調香師の彼と眼鏡店の私 悩める仕事と近づくあなた
「長々とお邪魔してしまって……ありがとうございました」
「いえ。また是非遊びに来てください」

 香水を受け取り、店を出ようと扉を開けると、ものすごい雨音が聞こえてきた。

「わっ! 雨……」

 さっきまでの晴れ間が嘘のように大雨が降り注いでいた。
 傘を持っていなかった紗奈は、前に踏み出すのを躊躇した。

「あの、本当に申し訳ないのですが傘をお借りしても……」

 紗奈が振り返って小笠原に頭を下げる。すると彼は外の様子を確認した後、紗奈の足をチラリと見た。

「送りますよ。足の怪我も心配ですから」

 予想外の申し出に、紗奈は手をブンブンと振った。

「たいした怪我じゃないですし、お店を空けられないでしょう?」
「ははは。
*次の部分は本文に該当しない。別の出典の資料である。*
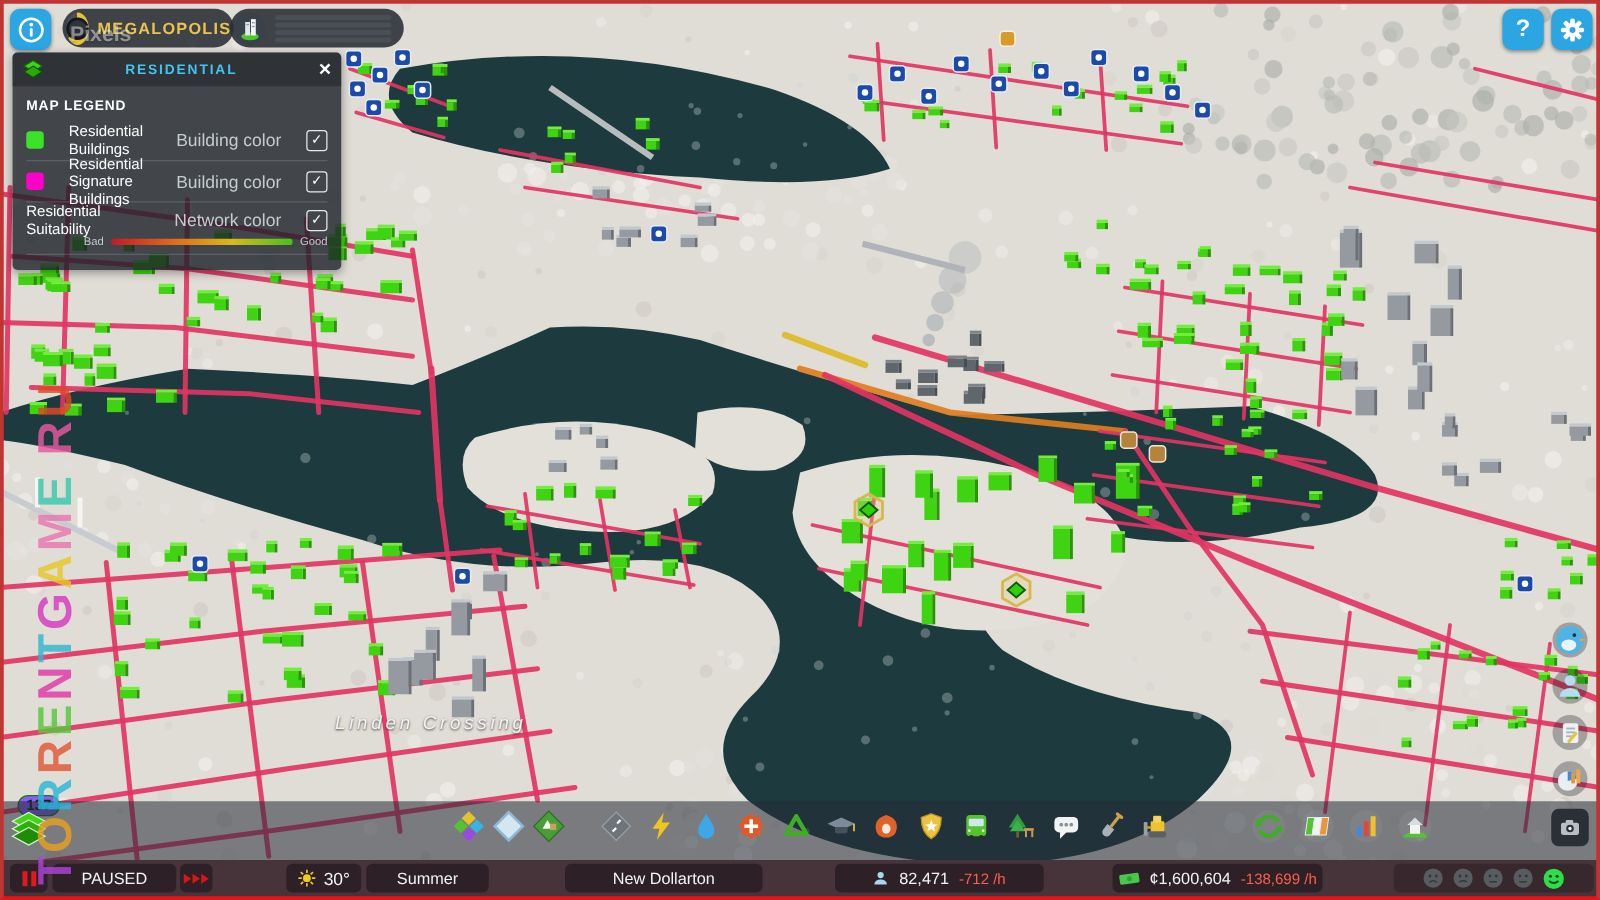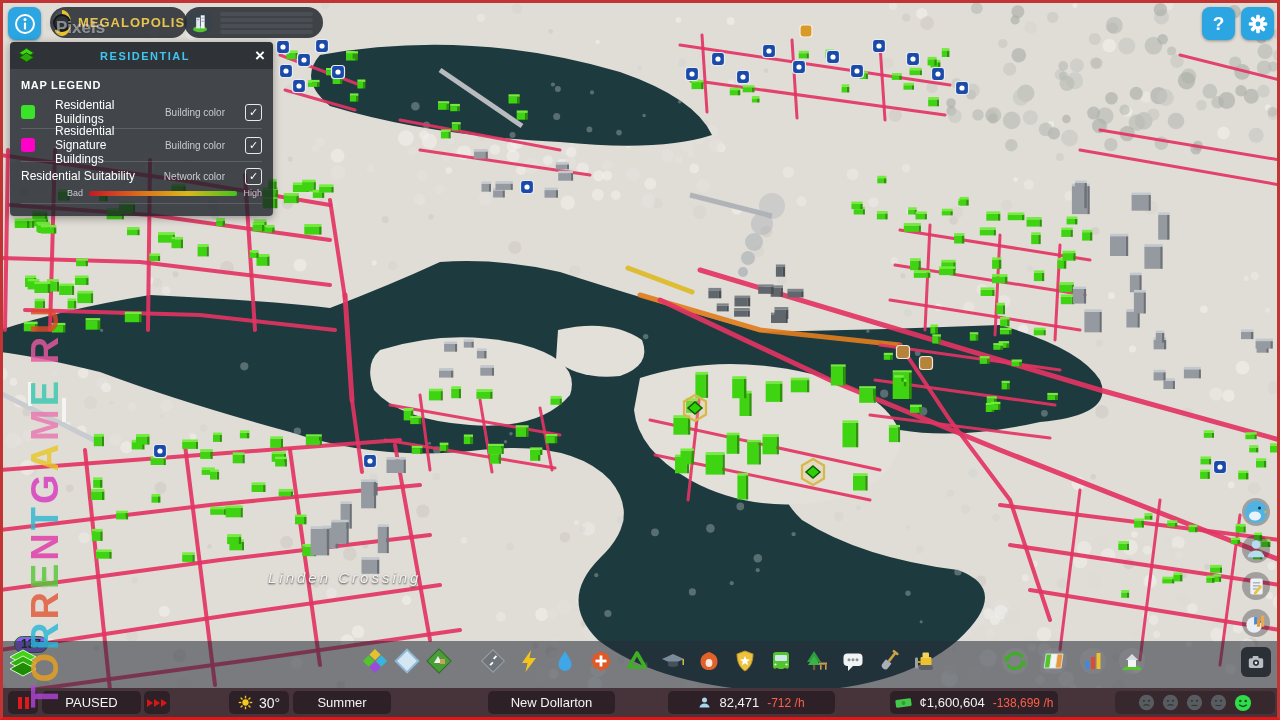--- a/index.html
+++ b/index.html
@@ -23,21 +23,21 @@
   #legend .hdr{display:flex;align-items:center;height:27px;padding:0 8px;
           background:rgba(12,16,20,.35);border-radius:4px 4px 0 0;}
   #legend .hdr .title{flex:1;text-align:center;color:#3ec6f2;font-size:11px;
           font-weight:bold;letter-spacing:1.5px;}
   #legend .hdr .close{color:#fff;font-size:17px;font-weight:bold;line-height:1;cursor:pointer;}
   #legend .body{padding:7px 11px 9px 11px;}
   #legend .sect{font-size:11px;font-weight:bold;letter-spacing:.7px;margin:3px 0 8px 0;}
   .leg-row{display:flex;align-items:center;height:26px;gap:20px;}
   .leg-row .swatch{width:14px;height:14px;border-radius:3px;flex:0 0 auto;}
   .leg-row .lab{flex:1;font-size:12px;}
-  .leg-row .typ{font-size:10px;color:#c6cbd0;}
+  .leg-row .typ{font-size:14px;color:#c6cbd0;}
   .cb{width:15px;height:15px;border:1.6px solid #e6e9eb;border-radius:3px;
       position:relative;flex:0 0 auto;}
   .cb.checked::after{content:"✓";position:absolute;inset:0;color:#fff;font-size:11px;
       line-height:15px;text-align:center;font-weight:bold;}
   .leg-sep{border:none;border-top:1px solid rgba(255,255,255,.14);margin:3px 0;}
   .grad-line{display:flex;align-items:center;gap:6px;margin:1px 0 5px 0;padding-left:46px;}
   .grad-line .end{font-size:9px;color:#c6cbd0;}
   .grad-bar{flex:1;height:5px;border-radius:2px;}
   .dimmed{opacity:.45;}
 
@@ -1754,21 +1754,21 @@
 
       <div>
         <div class="leg-row" style="height:22px;">
           <span class="lab">Residential Suitability</span>
           <span class="typ">Network color</span>
           <span class="cb checked"></span>
         </div>
         <div class="grad-line">
           <span class="end">Bad</span>
           <span class="grad-bar" style="background: linear-gradient(90deg, rgb(196, 25, 37), rgb(221, 106, 28), rgb(217, 184, 28), rgb(68, 195, 28));"></span>
-          <span class="end">High</span>
+          <span class="end">Good</span>
         </div>
       </div>
       <hr class="leg-sep">
 
     </div>
   </div>
 
   <div id="wm-pixels">Pixels</div>
   <div id="wm-site"><span style="color: rgb(176, 68, 216);">T</span><span style="color: rgb(232, 160, 32);">O</span><span style="color: rgb(42, 184, 216);">R</span><span style="color: rgb(224, 88, 56);">R</span><span style="color: rgb(88, 200, 56);">E</span><span style="color: rgb(224, 56, 168);">N</span><span style="color: rgb(48, 184, 208);">T</span><span style="color: rgb(216, 56, 192);">G</span><span style="color: rgb(232, 200, 40);">A</span><span style="color: rgb(232, 120, 176);">M</span><span style="color: rgb(56, 200, 176);">E</span><span style="color: rgb(224, 224, 224);">.</span><span style="color: rgb(232, 88, 160);">R</span><span style="color: rgb(224, 72, 40);">U</span></div>
 
@@ -2034,21 +2034,21 @@
             <line x1="14" y1="14" x2="16.5" y2="16.5"></line>
           <line x1="16.5" y1="3.5" x2="14" y2="6"></line>
             <line x1="6" y1="14" x2="3.5" y2="16.5"></line>
         </g>
       </svg>
       <span style="font-size:14px;">30°</span>
     </div>
     <div class="sb-pill" style="left:293px;width:98px;">
       <span>Summer</span>
     </div>
-    <div class="sb-pill" style="left:452px;width:127px;margin-left:36px;">
+    <div class="sb-pill" style="left:452px;width:158px;">
       <span>New Dollarton</span>
     </div>
     <div class="sb-pill" style="left:668px;width:167px;gap:8px;">
       <svg width="13" height="13" viewBox="0 0 26 26">
         <circle cx="13" cy="8" r="5" fill="#a8d8ee"></circle>
         <path d="M3,23 a10,8 0 0 1 20,0 Z" fill="#a8d8ee"></path>
       </svg>
       <span>82,471</span>
       <span class="neg">-712 /h</span>
     </div>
ここ見てください」

 指を差された扉には定休日の札がかけられている。

「え? 休みだったんですか!?」
「はい。今日はネットでご予約いただいた方の調香をしていただけなんです。ほら、裏口に車を回しますから行きましょう」
「ちょ、ちょっとっ」

 腕を引かれた紗奈は、断り文句が思い浮かばないまま小笠原に連行されていった。